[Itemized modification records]
--- START ---

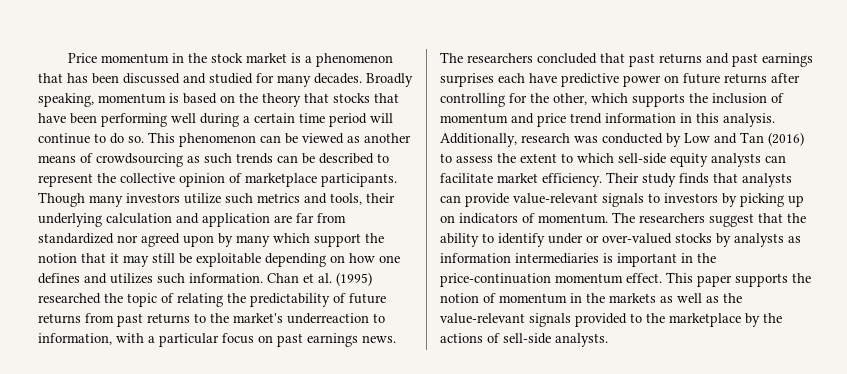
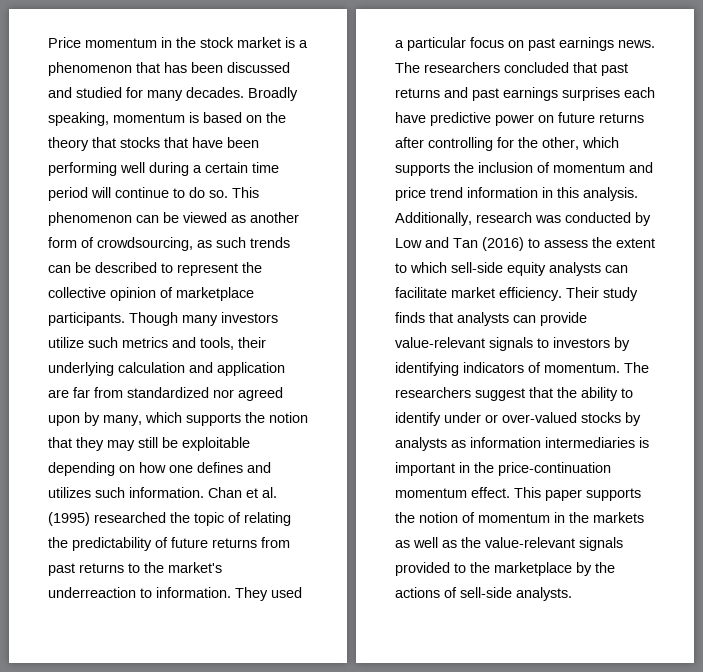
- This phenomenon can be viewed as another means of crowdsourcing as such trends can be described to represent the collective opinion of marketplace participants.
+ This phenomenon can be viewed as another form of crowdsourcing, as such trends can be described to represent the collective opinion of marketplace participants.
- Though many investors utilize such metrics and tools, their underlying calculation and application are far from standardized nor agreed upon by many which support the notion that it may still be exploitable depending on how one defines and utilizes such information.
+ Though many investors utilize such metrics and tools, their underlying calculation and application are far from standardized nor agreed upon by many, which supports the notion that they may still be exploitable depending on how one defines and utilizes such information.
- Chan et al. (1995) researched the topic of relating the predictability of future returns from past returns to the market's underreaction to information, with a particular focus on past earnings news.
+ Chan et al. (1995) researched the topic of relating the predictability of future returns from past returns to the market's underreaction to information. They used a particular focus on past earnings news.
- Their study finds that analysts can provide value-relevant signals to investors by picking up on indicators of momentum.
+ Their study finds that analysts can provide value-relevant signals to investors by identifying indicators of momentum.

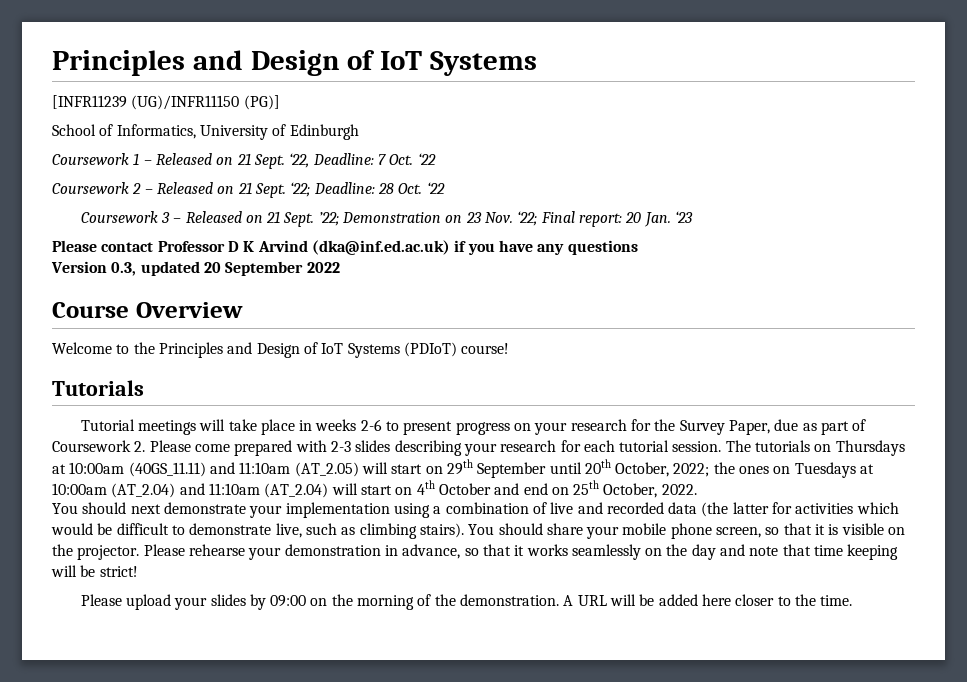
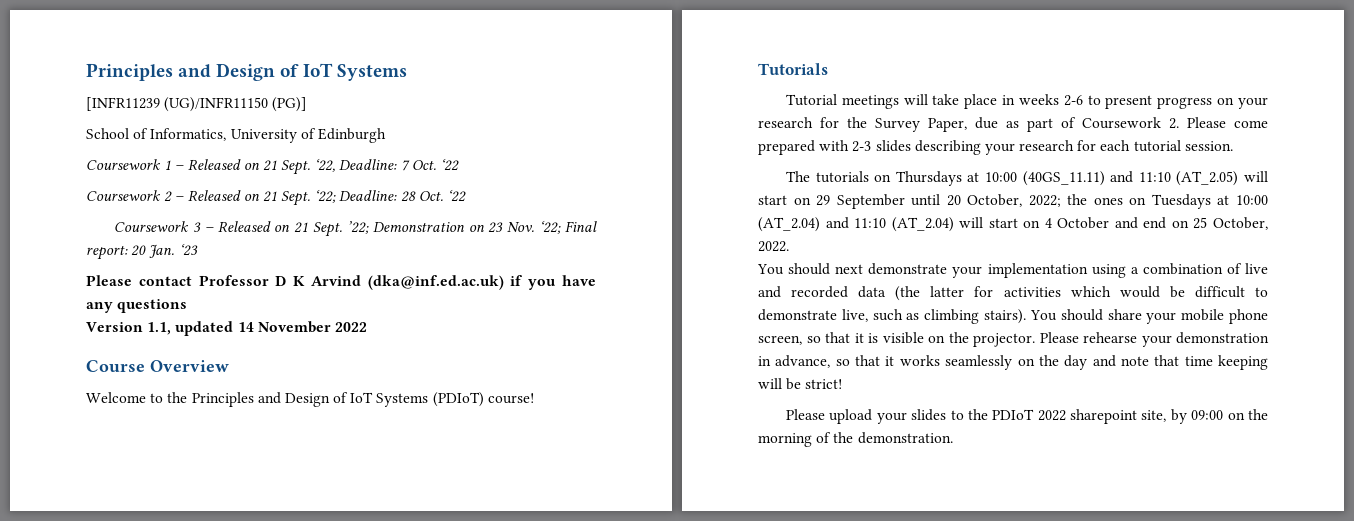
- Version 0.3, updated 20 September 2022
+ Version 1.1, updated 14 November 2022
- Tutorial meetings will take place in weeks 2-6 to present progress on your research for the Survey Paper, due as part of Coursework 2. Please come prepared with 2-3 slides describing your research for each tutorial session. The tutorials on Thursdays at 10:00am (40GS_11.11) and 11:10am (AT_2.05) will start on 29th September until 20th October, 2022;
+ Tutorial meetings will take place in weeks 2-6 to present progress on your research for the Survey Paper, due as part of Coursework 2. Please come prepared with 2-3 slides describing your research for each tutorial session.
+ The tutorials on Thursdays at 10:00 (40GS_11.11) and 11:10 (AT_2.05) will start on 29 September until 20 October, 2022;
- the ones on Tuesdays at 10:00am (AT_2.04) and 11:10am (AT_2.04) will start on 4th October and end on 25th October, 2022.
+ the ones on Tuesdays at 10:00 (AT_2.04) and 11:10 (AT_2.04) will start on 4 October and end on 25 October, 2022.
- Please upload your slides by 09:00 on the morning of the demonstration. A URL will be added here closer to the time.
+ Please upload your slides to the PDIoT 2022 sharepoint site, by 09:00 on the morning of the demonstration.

--- END ---

→ **PROBLEM**:
Skip the pictures and quote each line of the entries above, from the first through the line with "as another form", exactly as it appears.

→ **WRITTEN RESPONSE**:
- This phenomenon can be viewed as another means of crowdsourcing as such trends can be described to represent the collective opinion of marketplace participants.
+ This phenomenon can be viewed as another form of crowdsourcing, as such trends can be described to represent the collective opinion of marketplace participants.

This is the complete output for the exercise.